◆ HOW TO COMPLETE THIS TASK
Please repeat the lines below exactly. Begin with the line containing "row order: Ramase" and go on through the line containing "Bucuresti | dosare_respinse: 183 -> 180".
Start of DATASET CONTENT
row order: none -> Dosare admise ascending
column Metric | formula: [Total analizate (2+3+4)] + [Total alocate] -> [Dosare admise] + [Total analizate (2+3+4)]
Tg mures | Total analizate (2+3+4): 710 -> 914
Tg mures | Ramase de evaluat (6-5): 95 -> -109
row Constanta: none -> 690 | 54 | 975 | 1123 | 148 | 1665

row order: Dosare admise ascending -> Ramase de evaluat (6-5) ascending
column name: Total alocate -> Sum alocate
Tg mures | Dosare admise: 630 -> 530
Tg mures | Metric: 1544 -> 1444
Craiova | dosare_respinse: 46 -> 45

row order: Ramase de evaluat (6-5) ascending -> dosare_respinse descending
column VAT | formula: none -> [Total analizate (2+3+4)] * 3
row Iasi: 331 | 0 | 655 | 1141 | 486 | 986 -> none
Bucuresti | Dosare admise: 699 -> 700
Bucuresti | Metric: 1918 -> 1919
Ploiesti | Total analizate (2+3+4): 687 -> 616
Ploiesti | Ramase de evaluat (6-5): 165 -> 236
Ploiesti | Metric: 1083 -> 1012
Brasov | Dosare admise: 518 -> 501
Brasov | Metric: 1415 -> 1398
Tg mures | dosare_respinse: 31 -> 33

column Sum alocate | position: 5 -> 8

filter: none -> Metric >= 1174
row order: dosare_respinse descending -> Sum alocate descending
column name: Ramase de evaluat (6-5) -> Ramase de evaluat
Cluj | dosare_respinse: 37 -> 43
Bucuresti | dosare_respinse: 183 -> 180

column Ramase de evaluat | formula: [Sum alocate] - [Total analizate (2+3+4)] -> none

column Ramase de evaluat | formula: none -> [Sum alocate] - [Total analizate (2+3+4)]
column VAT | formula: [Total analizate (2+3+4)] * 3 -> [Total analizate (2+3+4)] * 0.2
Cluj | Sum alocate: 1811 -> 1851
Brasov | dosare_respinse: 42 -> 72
End of DATASET CONTENT
Start of DATASET CONTENT
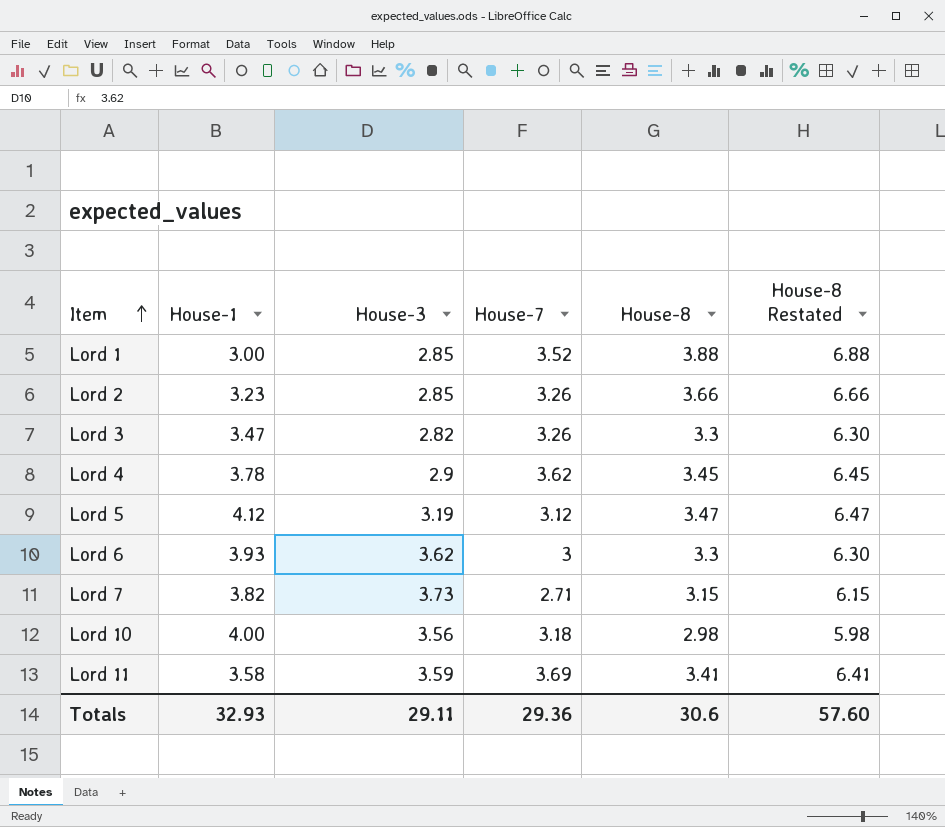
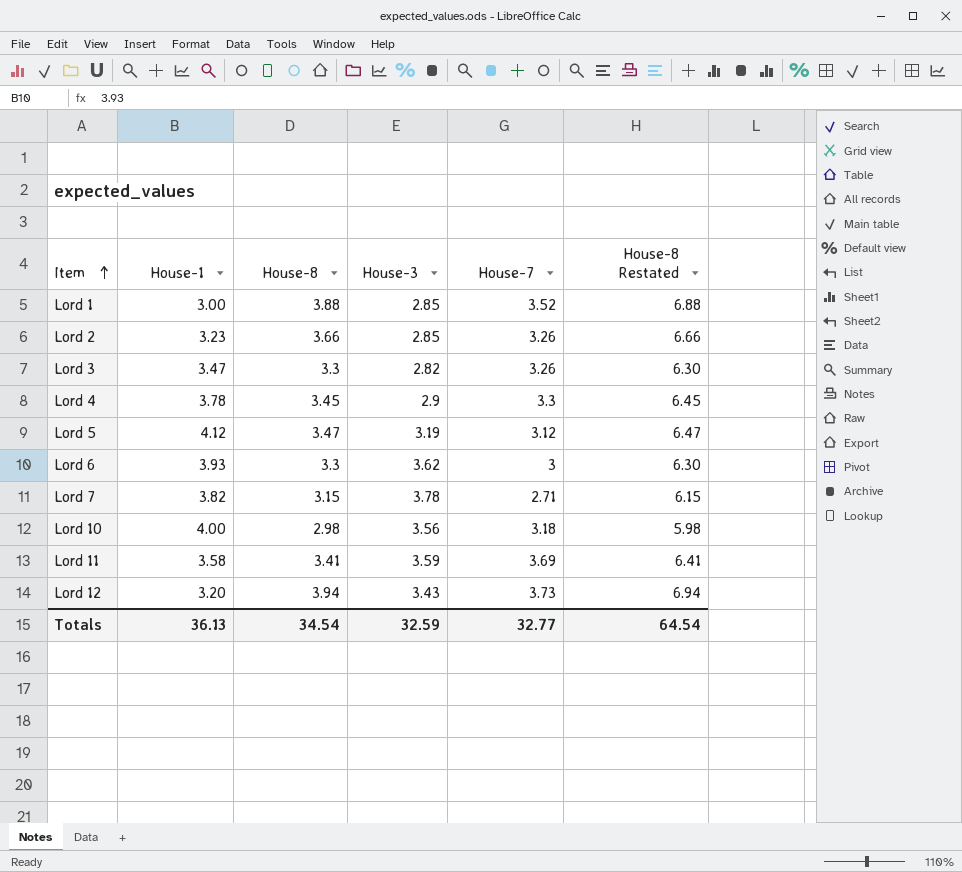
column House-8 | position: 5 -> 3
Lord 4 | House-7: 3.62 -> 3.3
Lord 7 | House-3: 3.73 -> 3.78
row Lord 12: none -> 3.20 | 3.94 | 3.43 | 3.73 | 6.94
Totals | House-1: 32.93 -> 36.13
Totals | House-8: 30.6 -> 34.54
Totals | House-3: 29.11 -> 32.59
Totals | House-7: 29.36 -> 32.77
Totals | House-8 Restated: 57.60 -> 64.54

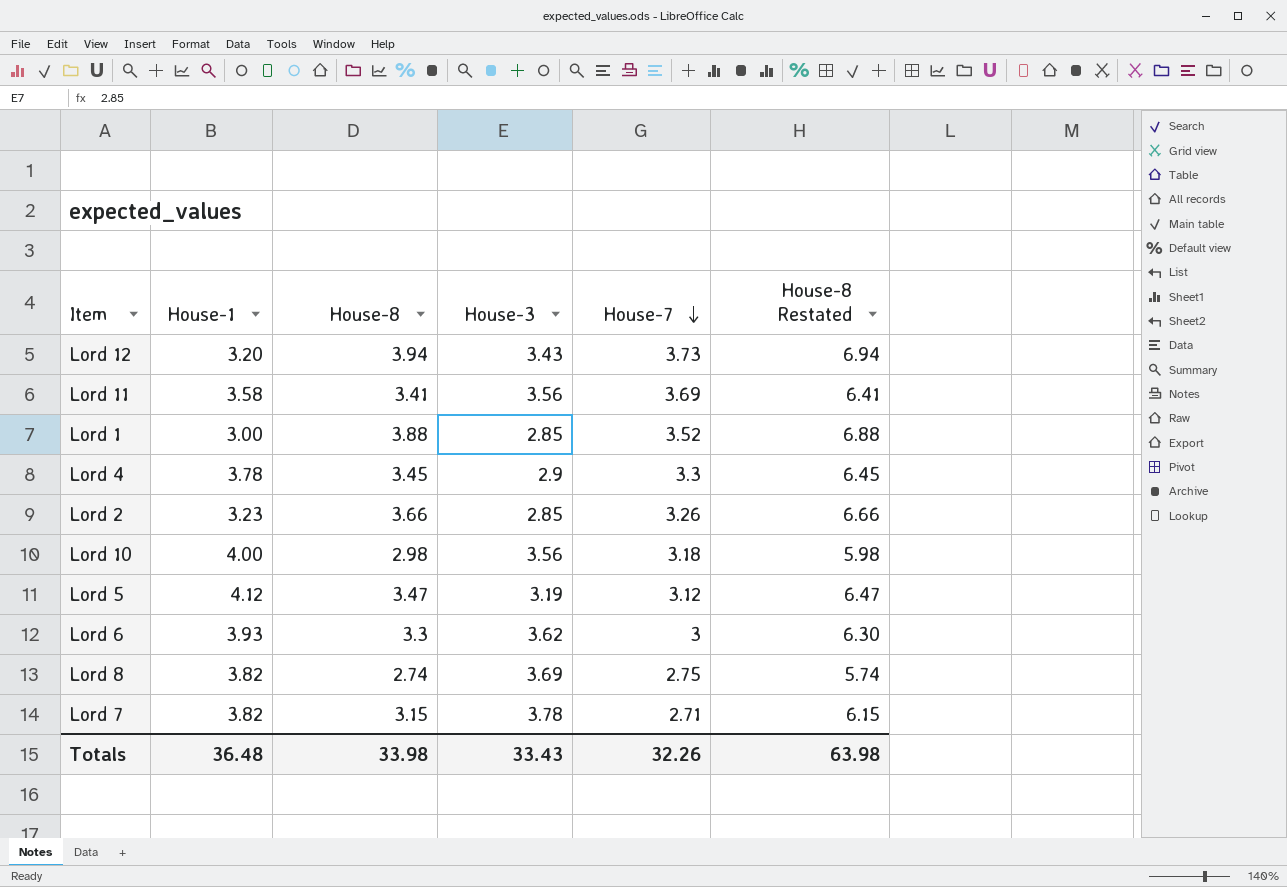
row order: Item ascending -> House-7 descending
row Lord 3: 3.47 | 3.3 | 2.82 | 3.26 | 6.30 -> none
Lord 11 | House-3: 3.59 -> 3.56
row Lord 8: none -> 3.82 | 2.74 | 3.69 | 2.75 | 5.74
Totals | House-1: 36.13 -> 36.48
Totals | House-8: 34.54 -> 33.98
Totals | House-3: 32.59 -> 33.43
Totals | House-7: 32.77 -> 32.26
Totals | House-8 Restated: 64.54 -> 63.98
End of DATASET CONTENT
◆ OUTPUT FOR THIS TASK
row order: Ramase de evaluat (6-5) ascending -> dosare_respinse descending
column VAT | formula: none -> [Total analizate (2+3+4)] * 3
row Iasi: 331 | 0 | 655 | 1141 | 486 | 986 -> none
Bucuresti | Dosare admise: 699 -> 700
Bucuresti | Metric: 1918 -> 1919
Ploiesti | Total analizate (2+3+4): 687 -> 616
Ploiesti | Ramase de evaluat (6-5): 165 -> 236
Ploiesti | Metric: 1083 -> 1012
Brasov | Dosare admise: 518 -> 501
Brasov | Metric: 1415 -> 1398
Tg mures | dosare_respinse: 31 -> 33

column Sum alocate | position: 5 -> 8

filter: none -> Metric >= 1174
row order: dosare_respinse descending -> Sum alocate descending
column name: Ramase de evaluat (6-5) -> Ramase de evaluat
Cluj | dosare_respinse: 37 -> 43
Bucuresti | dosare_respinse: 183 -> 180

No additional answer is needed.